:: Provided material ::
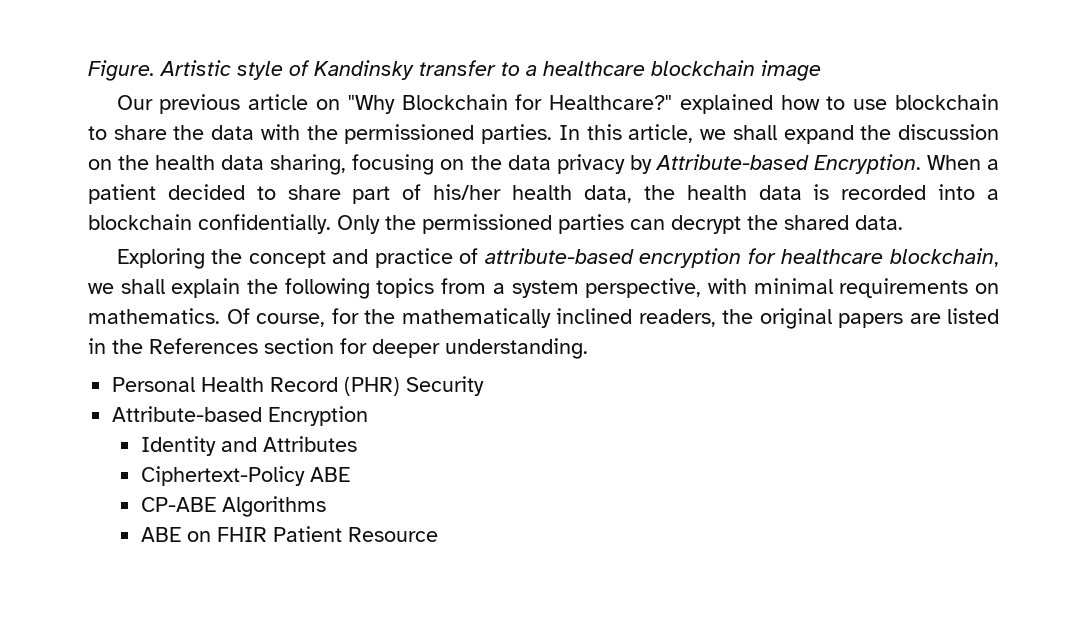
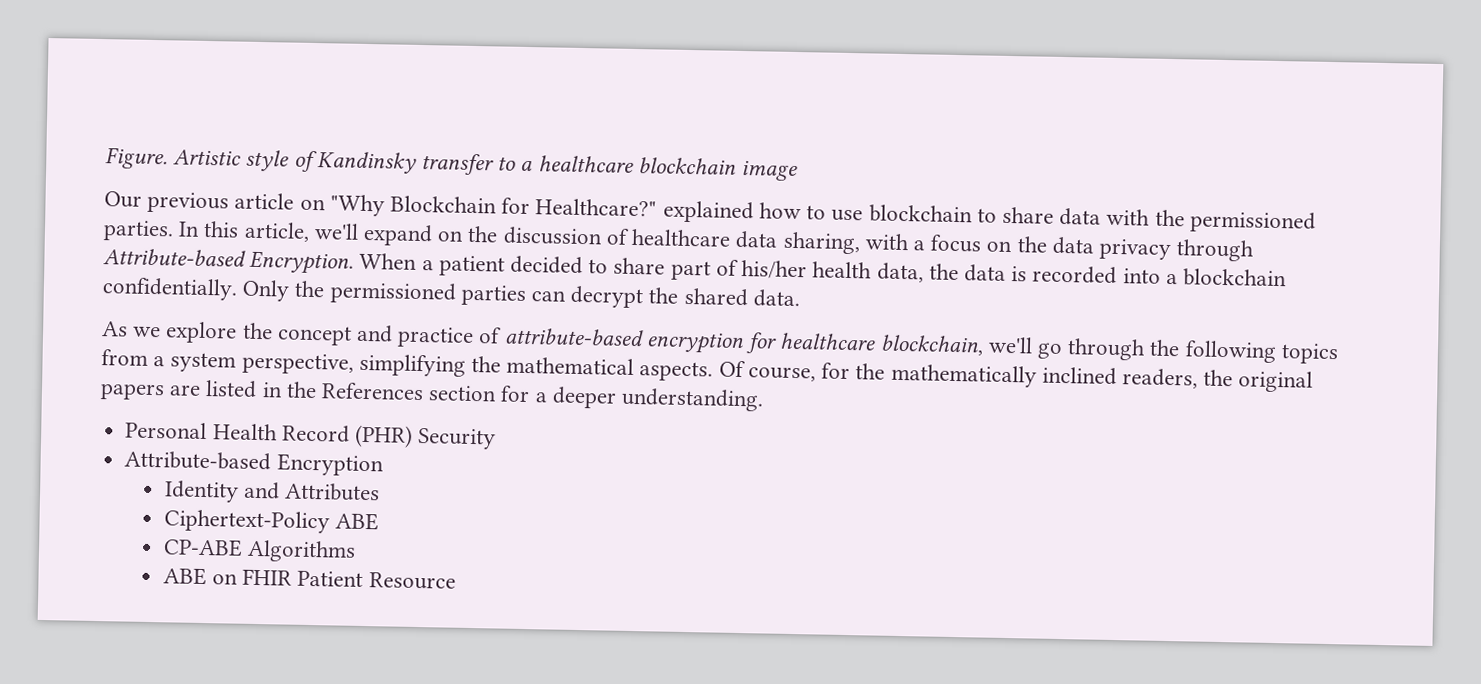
[173,125,205,140] the -> (1054, 215) none
[700,124,1000,144] [88,154,435,175] we shall expand the discussion on the health data sharing, focusing -> [313,223,983,255] we'll expand on the discussion of healthcare data sharing, with a focus
[629,155,652,174] by -> [1176,239,1255,262] through
[686,185,747,200] health -> (959, 272) none
[116,248,205,269] Exploring -> [101,321,238,344] As we explore
[88,278,241,298] we shall explain -> [987,336,1147,361] we'll go through
[707,278,999,298] [88,308,220,324] with minimal requirements on mathematics. -> [358,353,714,382] simplifying the mathematical aspects.
(367, 346) none -> [534,392,548,403] a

:: Action item ::
Check each line of the records above for the string "health", and report every line that has it.

:: Your response ::
[700,124,1000,144] [88,154,435,175] we shall expand the discussion on the health data sharing, focusing -> [313,223,983,255] we'll expand on the discussion of healthcare data sharing, with a focus
[686,185,747,200] health -> (959, 272) none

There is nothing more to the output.